The patients were followed up through outpatient service once every 3 to 6 months in the first 3 years, once every 6 months in the next 3 to 5 years, and finally once a year after 5 years. The follow-up included a physical examination, serum carcinoembryonic antigen (CEA) detection, and a computed tomography (CT) scan (chest/abdomen/pelvis). At the same time, we will follow up the patient’s condition by telephone every 6 months.

Statistical analysis

The data for this retrospective analysis were frozen on 30 May 2021. DFS was defined as the time from surgery to the first event of local or metastatic recurrence, second primary cancer, or death from any cause. All data were analyzed by univariate and multivariate logistic regression using SPSS 26.0 statistical software (IBM Corp., Armonk, NY, USA). Chi-square test was used for categorical variables. Continuous variables with normal distribution are expressed as mean ± standard deviation, and continuous variables with nonnormal distribution are expressed as median and interquartile spacing. To control confounding factors, we included variables with P<0.05 from the univariate analysis in the multivariate logistic regression analysis model and used the “enter” method for analysis. In the univariate analysis, we listed the odds ratio (OR) or hazard ratio (HR) and the 95% CIs of all variables. In the multivariate analysis, we listed the OR or HR and the 95% CIs of the variables included in the model. All analyses were performed using a two-tailed test. P<0.05 indicated that the difference was statistically significant.

Results

Patient characteristics

A total of 1,357 patients with stage II colon cancer were included in the analysis. Of these patients, 1,131 had proficient MMR (pMMR) status and 226 had dMMR status. There were 94 dMMR patients with high-risk factors. The screening process is shown in Figure 1.
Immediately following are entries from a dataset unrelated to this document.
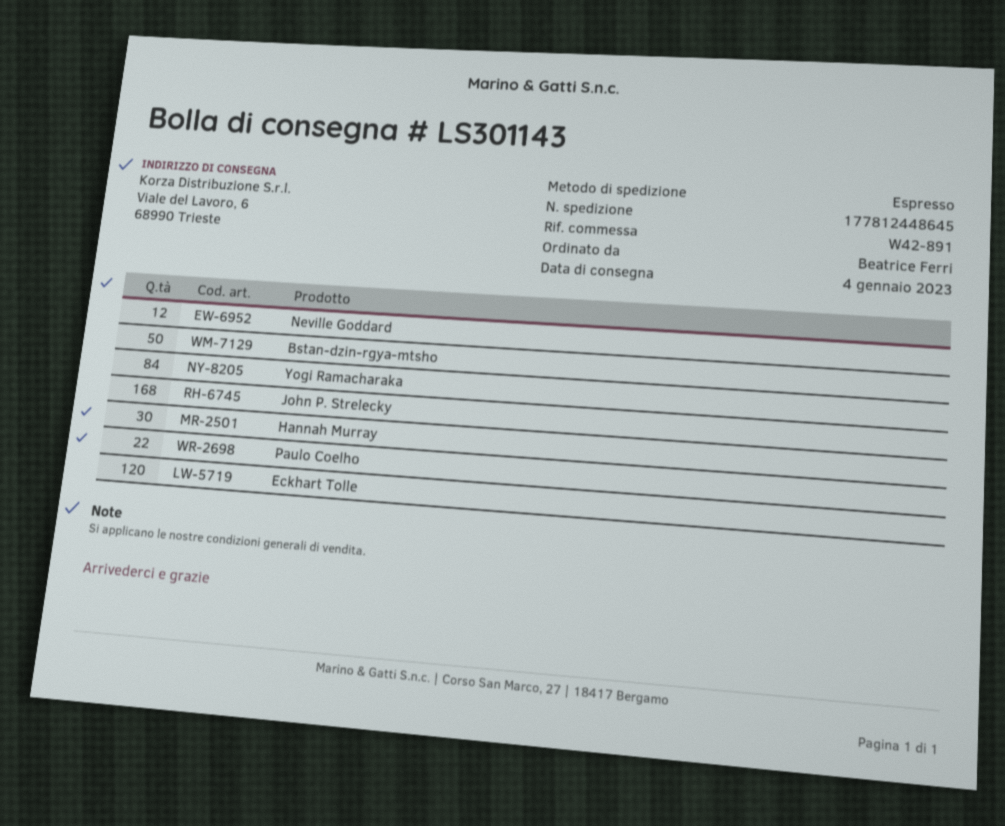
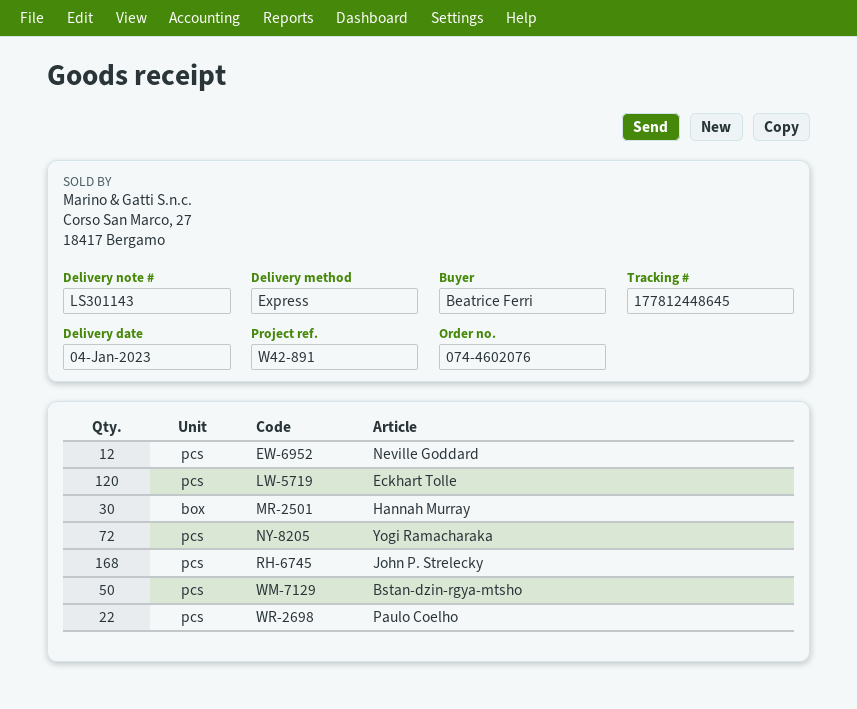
Yogi Ramacharaka: 84 -> 72

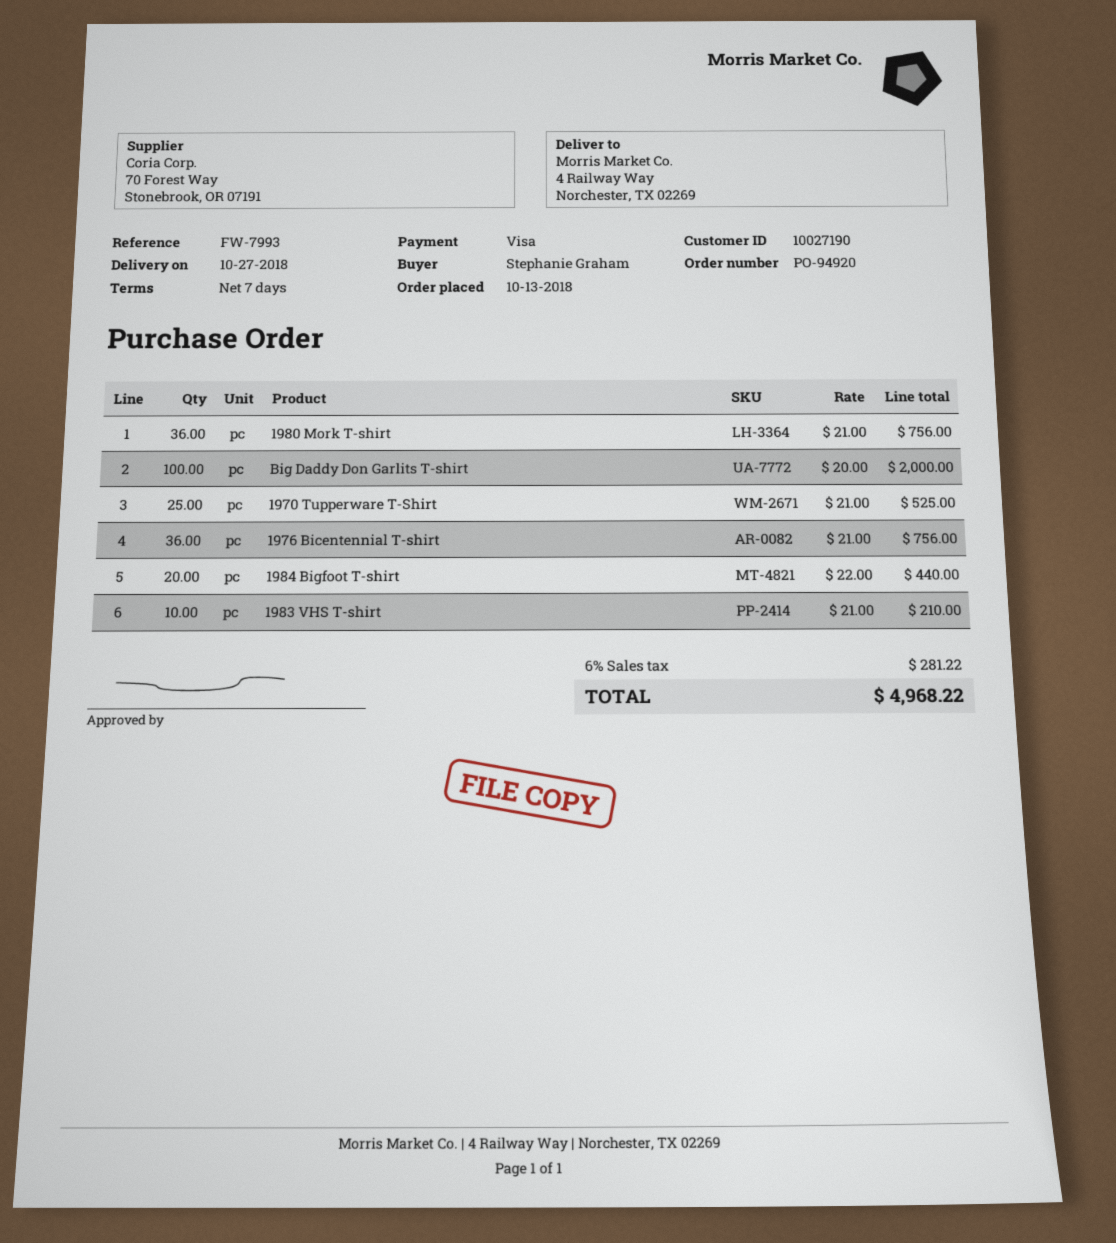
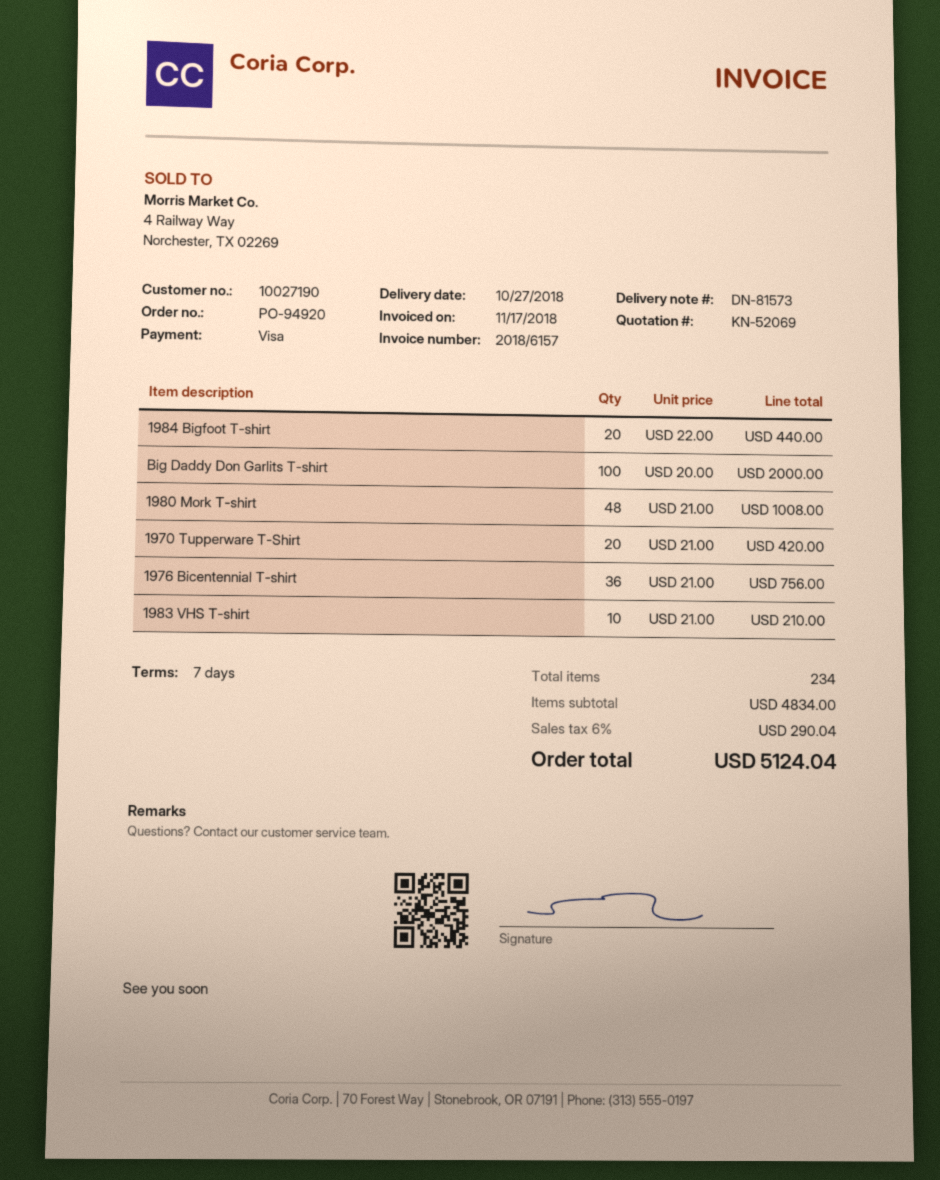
1980 Mork T-shirt: 36 x 21.00 = 756.00 -> 48 x 21.00 = 1008.00
1970 Tupperware T-Shirt: 25 x 21.00 = 525.00 -> 20 x 21.00 = 420.00
tax: 6% = 281.22 -> 6% = 290.04
total: 4968.22 -> 5124.04

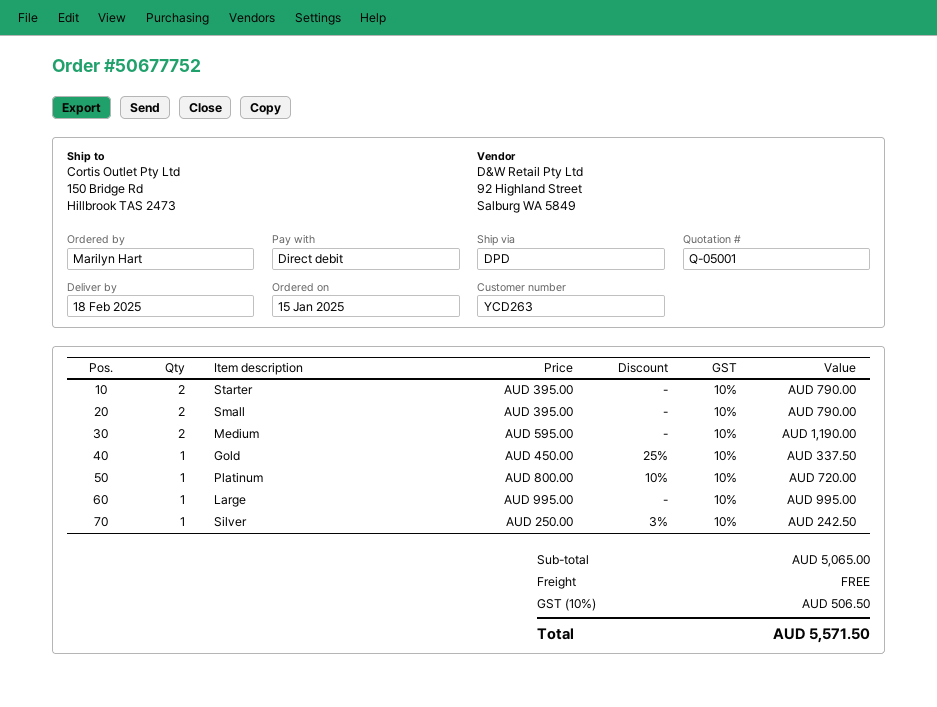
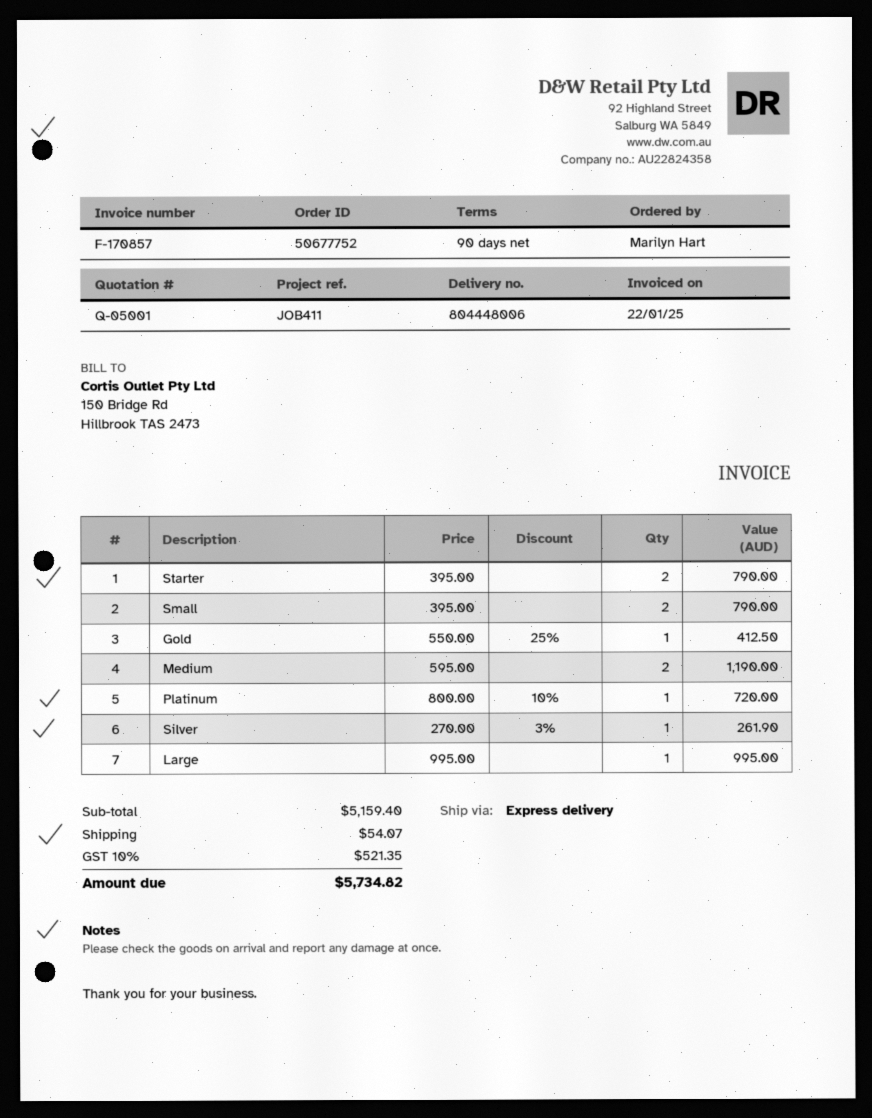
shipping method: DPD -> express
Gold: 1 x 450.00 - 25% = 337.50 -> 1 x 550.00 - 25% = 412.50
Silver: 1 x 250.00 - 3% = 242.50 -> 1 x 270.00 - 3% = 261.90
subtotal: 5065.00 -> 5159.40
shipping: 0.00 -> 54.07
tax: 10% = 506.50 -> 10% = 521.35
total: 5571.50 -> 5734.82

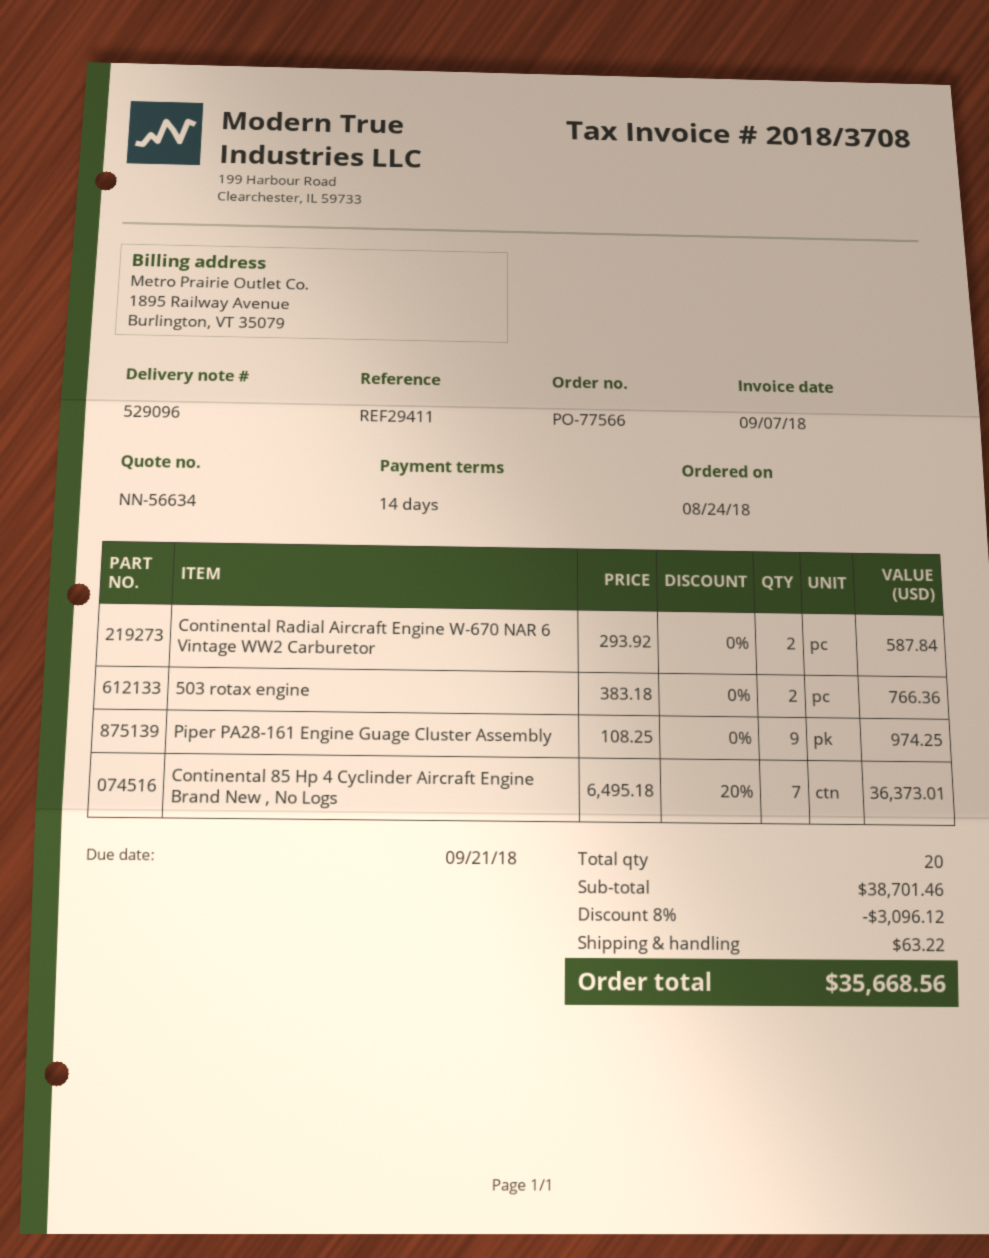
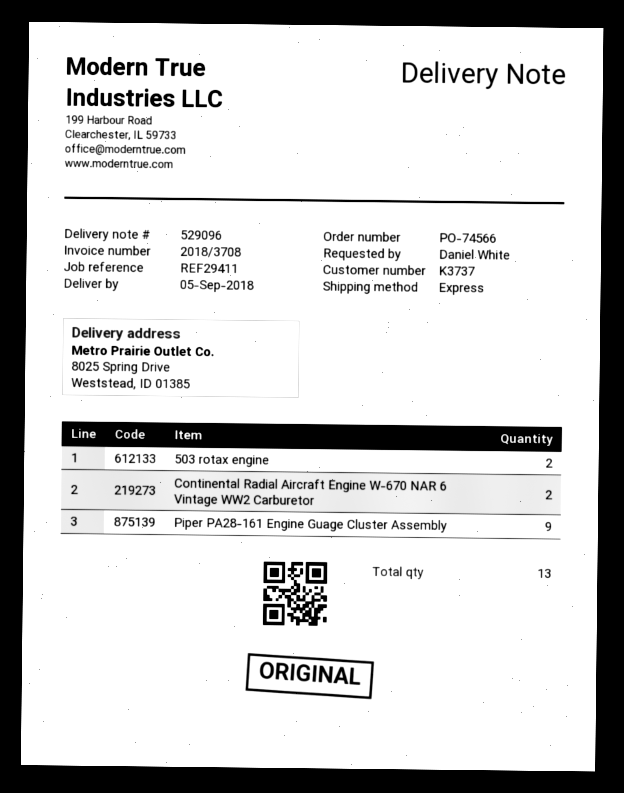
order number: PO-77566 -> PO-74566
Continental 85 Hp 4 Cyclinder Aircraft Engine Brand New , No Logs: 7 -> none
total quantity: 20 -> 13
Figure 1 Flow chart of enrolled patients. MMR, mismatch repair; MSI, microsatellite instability; dMMR, deficient MMR; pMMR, proficient MMR; KRAS, Kirsten rat sarcoma viral oncogene homolog.

In the total population of patients with stage II colon cancer, patients aged 50 years or older were more common in the pMMR group than in the dMMR group (80.5% vs. 61.9%, P<0.001). In other words, patients in the dMMR group were more likely to be younger. Poor differentiation (9.6% vs. 31.9%, P<0.001) and mucinous components in tumor tissues (7.3% vs. 18.6%, P<0.001) were more common in the dMMR group, while perineural invasion (11.9% vs. 1.8%, P<0.001) and fewer than 12 excised lymph nodes (8.0% vs. 3.1%, P=0.010) were more common in the pMMR group. Postoperative adjuvant chemotherapy was also statistically different between the pMMR and the dMMR groups (39.7% vs. 46.9%, respectively, P=0.044). The baseline characteristics of the 2 MMR statuses are presented in Table 1.

The results of the multivariate logistic regression analysis are shown in Table 2. Age ≥50 years (OR =0.401, 95% CI: 0.288–0.558, P<0.001), perineural invasion (OR =0.132, 95% CI: 0.047–0.368, P<0.001), and fewer than 12 excised lymph nodes (OR =0.427, 95% CI: 0.188–0.968, P=0.042) were independent risk factors for pMMR, while poor differentiation (OR =5.800, 95% CI: 3.437–9.787, P<0.001) was an independent risk factor for dMMR.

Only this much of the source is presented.